In 1943 Peter joined the RAFVR and got his training in 12 OTU, later in 1657 HCU in Suffolk where he met Peter William Bickford. After his training he was posted in June 1944 as Flight Engineer in pilot Bickford’s crew in 115 Squadron.. They flew Lancaster bombers.

On Saturday September 16, 1944, they took off from the English base at Witchford for their one but last flight of the 30 they had to make, going to the Moerdijk bridges in Holland.

After dropping their bombs on the bridges and turning to fly home at 23.45, their Lancaster KOT with serial number lm 693 clashed in the dark with another Lancaster flying in the same group of 48 planes. The Lancaster broke up and went down in the Maria polder near Strijen-Sas. The whole crew was killed.

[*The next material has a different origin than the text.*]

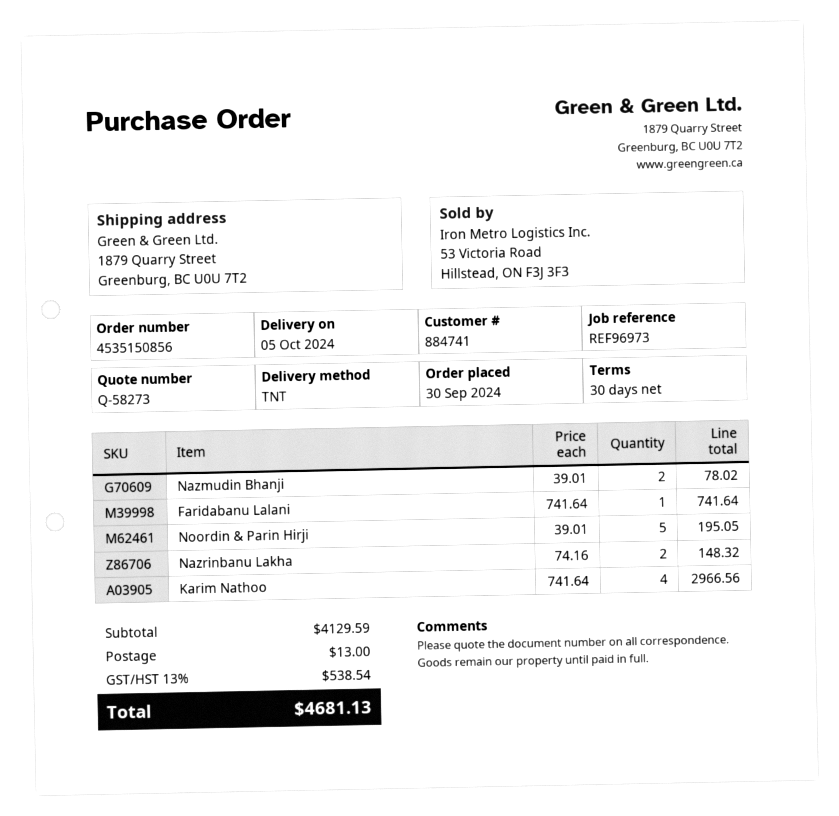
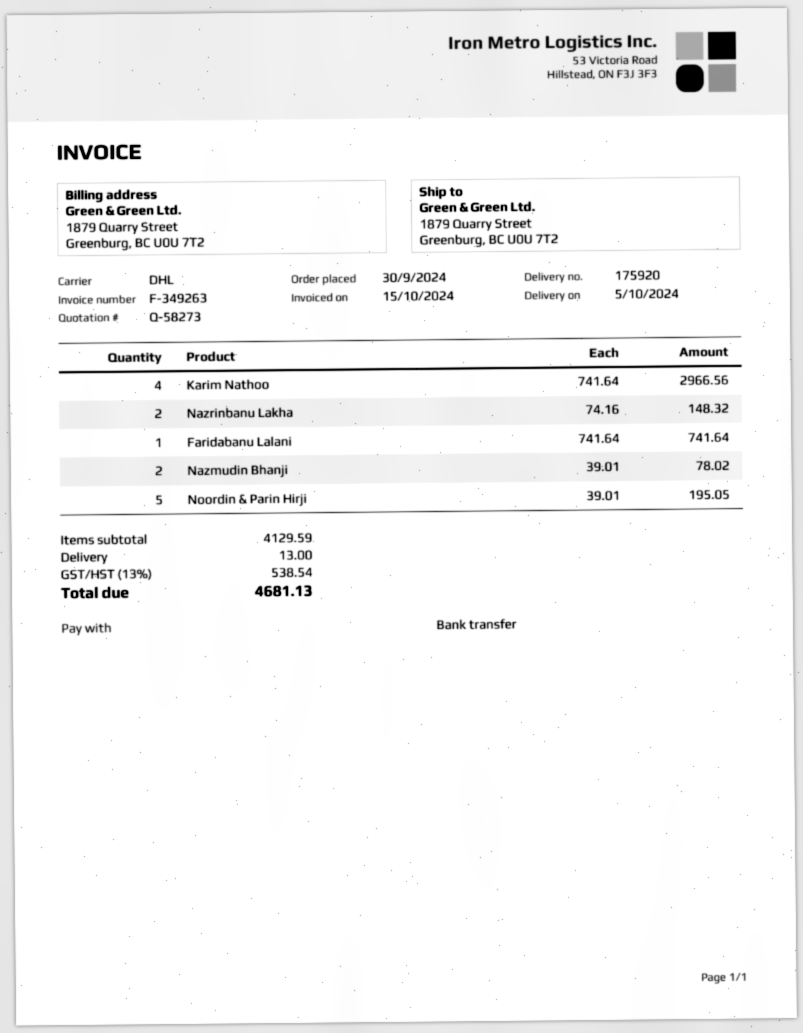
shipping method: TNT -> DHL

Guided by the burgomaster of Strijen, Mr. Bolman, the bodies, including Peter Dooley’s, were recovered on September 25, 1944, and buried in the general cemetery at Strijen on the 26th. His grave can be visited there.

 

 

 

 

A candle every year …

On Christmas Eve candles are lit all over the Netherlands at war graves. In the Hoeksche Waard this has been done since 2016, at the Canadian cemetery in Holten this tradition has persisted for more than 25 years. It gave Dick Jansen from Burgum the idea to draw national attention to this campaign via Facebook. Through his efforts, candles are burned at the graves in hundreds of places in the Netherlands every year. The initiative is seen as a wonderful gesture at an emotional moment, for those who gave their lives for our freedom in World War II.